#### [TASK ITEM]
Find the line containing "[561,35,627,51] станций) ->" in the records below. Copy exactly that line and each one after it, ending at the line containing "[685,238,893,254] [703,278,928,293] //", and nothing more.
=== Begin Enclosure ===
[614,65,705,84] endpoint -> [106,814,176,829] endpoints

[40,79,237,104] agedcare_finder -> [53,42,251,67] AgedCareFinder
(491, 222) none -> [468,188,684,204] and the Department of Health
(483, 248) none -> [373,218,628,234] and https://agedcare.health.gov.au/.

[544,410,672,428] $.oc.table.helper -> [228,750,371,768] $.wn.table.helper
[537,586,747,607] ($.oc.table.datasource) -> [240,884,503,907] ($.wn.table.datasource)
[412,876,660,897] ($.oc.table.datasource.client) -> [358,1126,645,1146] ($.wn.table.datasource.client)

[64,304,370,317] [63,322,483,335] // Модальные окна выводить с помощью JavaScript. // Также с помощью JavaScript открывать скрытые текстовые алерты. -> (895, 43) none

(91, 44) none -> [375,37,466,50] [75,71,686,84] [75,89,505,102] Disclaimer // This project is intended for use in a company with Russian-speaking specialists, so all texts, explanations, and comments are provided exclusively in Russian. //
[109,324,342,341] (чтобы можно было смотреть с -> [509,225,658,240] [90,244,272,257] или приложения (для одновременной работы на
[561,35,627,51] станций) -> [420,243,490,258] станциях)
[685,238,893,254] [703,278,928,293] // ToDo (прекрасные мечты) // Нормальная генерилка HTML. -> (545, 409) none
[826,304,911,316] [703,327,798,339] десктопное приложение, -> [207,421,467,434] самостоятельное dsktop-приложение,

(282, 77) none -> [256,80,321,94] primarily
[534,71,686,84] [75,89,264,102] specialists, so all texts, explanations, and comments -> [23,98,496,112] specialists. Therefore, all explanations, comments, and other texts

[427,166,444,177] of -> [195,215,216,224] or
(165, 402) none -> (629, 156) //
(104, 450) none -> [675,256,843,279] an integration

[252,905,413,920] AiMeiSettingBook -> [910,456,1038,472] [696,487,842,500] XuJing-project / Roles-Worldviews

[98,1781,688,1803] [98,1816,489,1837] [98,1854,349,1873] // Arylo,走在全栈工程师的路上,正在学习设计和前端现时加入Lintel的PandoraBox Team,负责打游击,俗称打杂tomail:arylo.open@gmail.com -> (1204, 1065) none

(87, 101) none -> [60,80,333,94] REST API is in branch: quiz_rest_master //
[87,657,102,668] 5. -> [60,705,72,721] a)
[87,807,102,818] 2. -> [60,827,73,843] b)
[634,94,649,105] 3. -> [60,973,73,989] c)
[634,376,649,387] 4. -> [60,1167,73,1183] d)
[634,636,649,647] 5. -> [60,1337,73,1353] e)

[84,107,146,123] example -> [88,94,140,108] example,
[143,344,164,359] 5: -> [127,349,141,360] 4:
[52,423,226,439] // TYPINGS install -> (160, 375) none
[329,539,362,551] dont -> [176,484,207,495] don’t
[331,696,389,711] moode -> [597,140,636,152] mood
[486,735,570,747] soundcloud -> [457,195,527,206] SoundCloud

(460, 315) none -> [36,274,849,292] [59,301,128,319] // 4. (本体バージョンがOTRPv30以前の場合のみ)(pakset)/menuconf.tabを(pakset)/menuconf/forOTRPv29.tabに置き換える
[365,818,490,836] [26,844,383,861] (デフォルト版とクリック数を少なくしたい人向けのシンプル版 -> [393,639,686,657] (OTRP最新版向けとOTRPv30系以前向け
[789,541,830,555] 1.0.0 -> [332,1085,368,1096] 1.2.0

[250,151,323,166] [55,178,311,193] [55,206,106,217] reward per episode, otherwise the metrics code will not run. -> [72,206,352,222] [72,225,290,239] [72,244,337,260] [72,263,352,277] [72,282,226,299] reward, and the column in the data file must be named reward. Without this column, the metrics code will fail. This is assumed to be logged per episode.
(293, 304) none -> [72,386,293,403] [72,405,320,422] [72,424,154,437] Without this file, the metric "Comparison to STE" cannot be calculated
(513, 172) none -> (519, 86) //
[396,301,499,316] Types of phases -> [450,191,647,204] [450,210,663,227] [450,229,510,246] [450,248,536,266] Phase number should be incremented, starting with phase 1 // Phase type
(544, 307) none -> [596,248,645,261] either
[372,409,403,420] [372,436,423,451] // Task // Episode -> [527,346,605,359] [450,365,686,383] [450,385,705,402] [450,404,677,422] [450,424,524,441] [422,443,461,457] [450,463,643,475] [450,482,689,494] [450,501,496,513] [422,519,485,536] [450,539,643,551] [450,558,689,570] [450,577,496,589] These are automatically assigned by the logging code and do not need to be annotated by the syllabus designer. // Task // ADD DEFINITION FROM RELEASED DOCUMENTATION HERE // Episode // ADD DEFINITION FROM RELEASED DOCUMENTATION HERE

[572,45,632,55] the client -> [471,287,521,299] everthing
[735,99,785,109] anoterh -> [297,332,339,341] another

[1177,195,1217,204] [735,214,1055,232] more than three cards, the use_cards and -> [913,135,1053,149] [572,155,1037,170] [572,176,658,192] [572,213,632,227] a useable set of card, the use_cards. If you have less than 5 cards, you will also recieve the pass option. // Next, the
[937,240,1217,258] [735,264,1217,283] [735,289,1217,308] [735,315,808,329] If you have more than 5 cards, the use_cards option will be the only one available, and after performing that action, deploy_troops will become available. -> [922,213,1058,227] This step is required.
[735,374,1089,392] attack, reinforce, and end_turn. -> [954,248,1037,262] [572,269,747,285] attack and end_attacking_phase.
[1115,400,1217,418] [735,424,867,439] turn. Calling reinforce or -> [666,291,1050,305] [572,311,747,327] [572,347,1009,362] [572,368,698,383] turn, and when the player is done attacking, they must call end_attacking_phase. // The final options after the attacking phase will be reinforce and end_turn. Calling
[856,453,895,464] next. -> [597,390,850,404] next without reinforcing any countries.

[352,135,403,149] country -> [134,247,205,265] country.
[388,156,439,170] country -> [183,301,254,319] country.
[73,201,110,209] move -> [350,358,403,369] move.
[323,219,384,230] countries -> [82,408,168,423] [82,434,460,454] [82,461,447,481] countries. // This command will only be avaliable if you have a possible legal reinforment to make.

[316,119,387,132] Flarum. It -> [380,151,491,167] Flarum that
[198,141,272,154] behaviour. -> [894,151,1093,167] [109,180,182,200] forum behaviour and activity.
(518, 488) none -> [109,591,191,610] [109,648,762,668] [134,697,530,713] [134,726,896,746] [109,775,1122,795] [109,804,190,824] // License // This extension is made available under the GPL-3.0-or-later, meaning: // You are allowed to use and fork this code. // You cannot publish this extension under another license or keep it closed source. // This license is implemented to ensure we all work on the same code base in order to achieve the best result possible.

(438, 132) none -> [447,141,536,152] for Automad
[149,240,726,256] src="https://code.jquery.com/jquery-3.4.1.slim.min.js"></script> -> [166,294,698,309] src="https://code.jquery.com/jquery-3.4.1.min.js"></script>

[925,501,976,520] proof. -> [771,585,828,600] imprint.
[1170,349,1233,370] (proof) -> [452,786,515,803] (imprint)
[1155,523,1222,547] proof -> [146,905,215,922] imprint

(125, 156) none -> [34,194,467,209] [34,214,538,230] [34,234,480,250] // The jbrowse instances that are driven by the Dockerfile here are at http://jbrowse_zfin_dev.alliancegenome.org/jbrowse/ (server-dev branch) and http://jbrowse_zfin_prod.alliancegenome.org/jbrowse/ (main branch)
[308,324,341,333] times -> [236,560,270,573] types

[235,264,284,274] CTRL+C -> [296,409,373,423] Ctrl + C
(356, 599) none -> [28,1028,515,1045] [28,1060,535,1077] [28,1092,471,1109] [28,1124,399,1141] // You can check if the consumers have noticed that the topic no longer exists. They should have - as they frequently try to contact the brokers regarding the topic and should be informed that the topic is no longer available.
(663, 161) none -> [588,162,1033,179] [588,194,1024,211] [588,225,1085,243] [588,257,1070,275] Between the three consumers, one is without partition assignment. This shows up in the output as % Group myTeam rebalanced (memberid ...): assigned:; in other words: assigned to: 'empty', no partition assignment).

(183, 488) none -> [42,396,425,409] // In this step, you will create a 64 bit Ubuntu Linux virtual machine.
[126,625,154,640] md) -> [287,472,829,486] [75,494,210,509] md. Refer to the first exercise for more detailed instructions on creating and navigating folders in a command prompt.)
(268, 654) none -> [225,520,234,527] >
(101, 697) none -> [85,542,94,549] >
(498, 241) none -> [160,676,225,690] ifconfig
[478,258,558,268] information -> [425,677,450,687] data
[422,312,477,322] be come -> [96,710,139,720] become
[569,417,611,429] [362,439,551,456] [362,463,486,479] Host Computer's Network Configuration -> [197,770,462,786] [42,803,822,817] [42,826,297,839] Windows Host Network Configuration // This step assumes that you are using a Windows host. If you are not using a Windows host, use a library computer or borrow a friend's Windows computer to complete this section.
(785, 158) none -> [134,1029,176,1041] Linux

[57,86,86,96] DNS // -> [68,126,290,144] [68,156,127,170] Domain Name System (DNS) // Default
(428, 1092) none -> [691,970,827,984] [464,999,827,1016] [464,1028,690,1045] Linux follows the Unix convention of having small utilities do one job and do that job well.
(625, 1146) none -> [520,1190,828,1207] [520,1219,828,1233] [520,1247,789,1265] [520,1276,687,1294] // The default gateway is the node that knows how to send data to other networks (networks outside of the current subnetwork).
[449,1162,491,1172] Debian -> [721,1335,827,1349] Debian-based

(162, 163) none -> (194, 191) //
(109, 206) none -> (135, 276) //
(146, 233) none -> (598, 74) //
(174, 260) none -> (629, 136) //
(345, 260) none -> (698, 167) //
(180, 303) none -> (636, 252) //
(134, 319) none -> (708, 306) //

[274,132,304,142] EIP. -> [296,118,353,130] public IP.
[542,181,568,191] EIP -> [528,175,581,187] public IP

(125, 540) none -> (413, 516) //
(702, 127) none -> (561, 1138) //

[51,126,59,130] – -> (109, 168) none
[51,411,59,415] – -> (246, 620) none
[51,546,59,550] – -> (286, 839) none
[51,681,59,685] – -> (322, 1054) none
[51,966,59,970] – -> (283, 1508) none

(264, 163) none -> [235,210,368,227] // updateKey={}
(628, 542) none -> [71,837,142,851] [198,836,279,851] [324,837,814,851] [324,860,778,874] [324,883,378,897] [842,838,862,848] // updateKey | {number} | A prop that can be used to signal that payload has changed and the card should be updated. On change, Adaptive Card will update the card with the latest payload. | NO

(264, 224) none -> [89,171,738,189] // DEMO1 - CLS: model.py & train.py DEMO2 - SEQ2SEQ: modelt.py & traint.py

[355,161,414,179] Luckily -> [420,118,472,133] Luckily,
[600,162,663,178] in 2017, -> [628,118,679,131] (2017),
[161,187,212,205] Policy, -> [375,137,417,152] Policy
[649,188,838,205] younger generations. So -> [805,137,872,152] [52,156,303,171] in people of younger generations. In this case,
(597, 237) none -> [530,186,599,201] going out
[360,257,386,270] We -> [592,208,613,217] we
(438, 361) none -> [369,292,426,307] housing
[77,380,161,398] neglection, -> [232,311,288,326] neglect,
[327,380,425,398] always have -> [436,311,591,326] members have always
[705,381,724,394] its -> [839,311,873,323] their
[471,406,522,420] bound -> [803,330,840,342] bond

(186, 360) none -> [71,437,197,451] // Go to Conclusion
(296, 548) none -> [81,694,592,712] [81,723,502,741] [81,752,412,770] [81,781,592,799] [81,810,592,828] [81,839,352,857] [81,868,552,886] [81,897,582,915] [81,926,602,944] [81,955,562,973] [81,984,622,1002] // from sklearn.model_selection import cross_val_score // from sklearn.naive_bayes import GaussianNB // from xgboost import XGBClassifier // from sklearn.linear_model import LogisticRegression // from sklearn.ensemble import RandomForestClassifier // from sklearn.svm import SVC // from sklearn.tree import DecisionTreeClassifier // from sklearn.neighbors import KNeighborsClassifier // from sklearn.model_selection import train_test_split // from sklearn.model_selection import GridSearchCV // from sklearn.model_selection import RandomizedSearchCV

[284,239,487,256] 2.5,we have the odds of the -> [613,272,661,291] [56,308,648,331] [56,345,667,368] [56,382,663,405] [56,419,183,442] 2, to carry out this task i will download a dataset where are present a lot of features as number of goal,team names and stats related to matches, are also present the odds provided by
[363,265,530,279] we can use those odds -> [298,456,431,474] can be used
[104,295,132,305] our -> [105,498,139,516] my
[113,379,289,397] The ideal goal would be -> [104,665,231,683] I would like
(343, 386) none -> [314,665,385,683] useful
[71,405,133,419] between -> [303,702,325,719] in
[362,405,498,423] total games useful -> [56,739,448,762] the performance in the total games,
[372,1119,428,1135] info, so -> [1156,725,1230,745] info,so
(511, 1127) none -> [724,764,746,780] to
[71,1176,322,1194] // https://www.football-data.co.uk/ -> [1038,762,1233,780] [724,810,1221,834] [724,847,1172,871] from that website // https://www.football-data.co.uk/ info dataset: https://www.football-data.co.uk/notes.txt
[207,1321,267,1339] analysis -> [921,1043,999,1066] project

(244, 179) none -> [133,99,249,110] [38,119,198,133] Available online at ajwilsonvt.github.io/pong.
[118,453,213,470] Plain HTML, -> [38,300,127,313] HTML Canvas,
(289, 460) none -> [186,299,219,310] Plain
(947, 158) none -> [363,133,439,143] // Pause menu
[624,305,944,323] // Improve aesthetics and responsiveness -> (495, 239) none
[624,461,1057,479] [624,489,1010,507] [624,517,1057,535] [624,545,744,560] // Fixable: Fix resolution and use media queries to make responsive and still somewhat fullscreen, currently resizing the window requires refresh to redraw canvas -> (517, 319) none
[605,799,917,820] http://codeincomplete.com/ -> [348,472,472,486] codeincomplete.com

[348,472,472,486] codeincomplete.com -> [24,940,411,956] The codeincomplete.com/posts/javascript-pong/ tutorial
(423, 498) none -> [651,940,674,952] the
=== End Enclosure ===
#### [SOLUTION TO THE PROBLEM]
[561,35,627,51] станций) -> [420,243,490,258] станциях)
[685,238,893,254] [703,278,928,293] // ToDo (прекрасные мечты) // Нормальная генерилка HTML. -> (545, 409) none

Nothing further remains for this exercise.